How to make sure two microservices are in sync - apache-kafka

I have a kubernetes solution with lots of microservices. Each microservice has its own database and to send data between the services we use kafka.
I have one microservice that generates lots of orders and order lines.
Theese are saved to the order services own database and every change should be pushed to kafka using a kafka connector setup.
Another microservice with items and prices. All changes are saved to tables in this services database and changes are pushed to their own topic using the kafka connector.
Now I have a third microservice (The calculater) that calculate something based on the data from the previous mentioned services. Right now it just consumes changes from the order, orderline, item and price topics. And when its time it calculates.
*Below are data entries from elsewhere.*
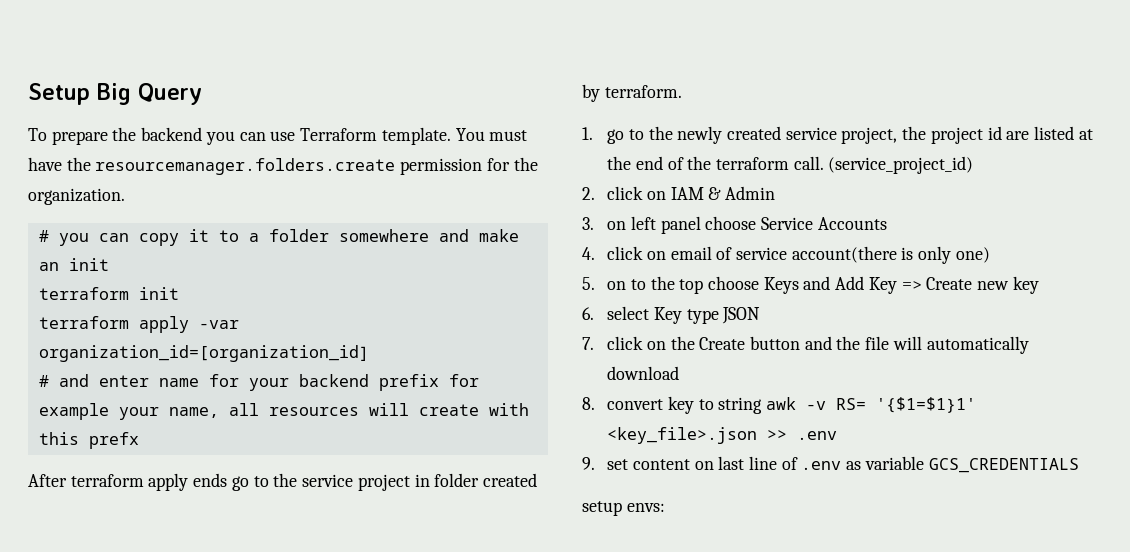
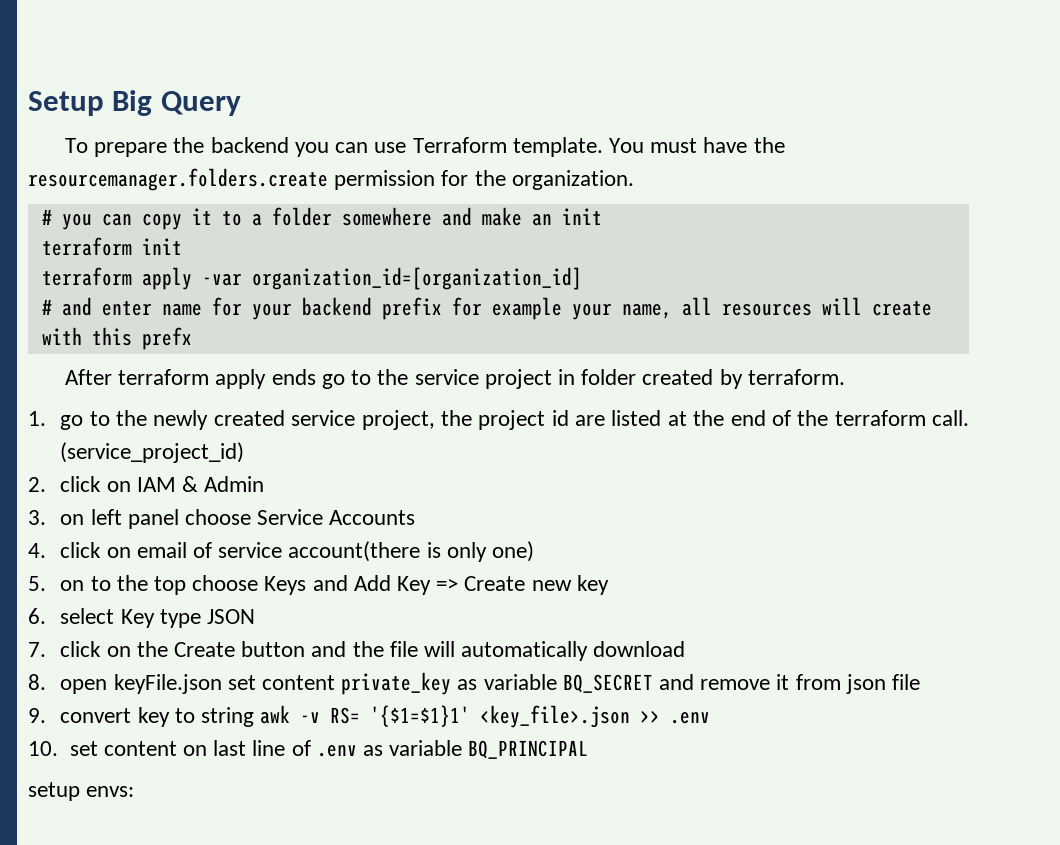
(595, 403) none -> [60,672,921,695] [28,708,46,723] open keyFile.json set content private_key as variable BQ_SECRET and remove it from json file // 9.
[582,457,595,470] 9. -> [28,741,58,756] 10.
[928,458,1079,473] GCS_CREDENTIALS -> [468,740,589,759] BQ_PRINCIPAL

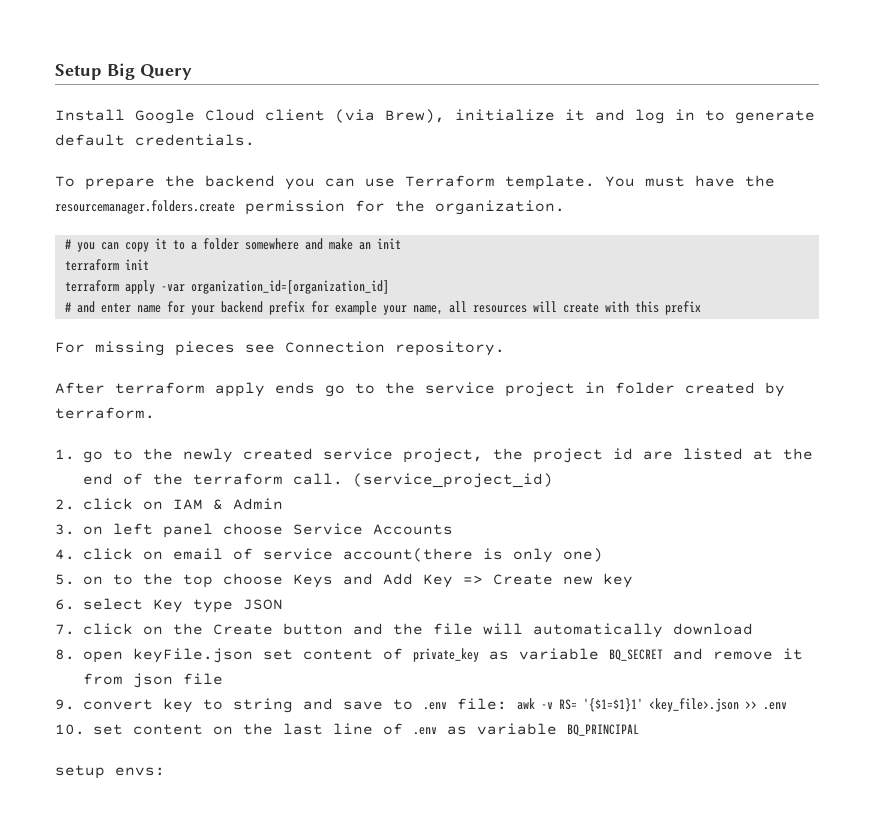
(241, 103) none -> [55,109,815,124] [55,134,255,146] // Install Google Cloud client (via Brew), initialize it and log in to generate default credentials.
[141,327,192,350] prefx -> [664,301,701,315] [55,341,505,356] prefix // For missing pieces see Connection repository.
(335, 682) none -> [383,648,403,660] of
(254, 717) none -> [303,698,507,710] and save to .env file:
(207, 750) none -> [243,723,273,735] the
The Calculater microservice is scheduled to do the calculation at a certain time each day. But before doing the calculation Id like to know if the service is up to date with data from the other two microservices.
Is there some kind of best practice on how to do this?
What this should make sure is that I havent lost a change. Lets say an orderlines quantity was changed from 100 to 1. Then I want to make sure I have gotten that change before I start calculating.

If you want to know if the orders and items microservices have all their data published to kafka prior to having the calculater execute its logic, that is quite application specific and it may be hard to come up with a good answer without more details. The Kafka connector that sends the orders, order lines and so on messages from the database to Kafka is some kind of CDC connector (so it basically listens to DB table changes and publishes them to Kafka)? If so, most likely you will need some way to compare the latest message in Kafka with the latest row updated to know if the connector has sent all DB updates to Kafka. There may be connectors that expose that information somehow, or you may have to implement something yourself.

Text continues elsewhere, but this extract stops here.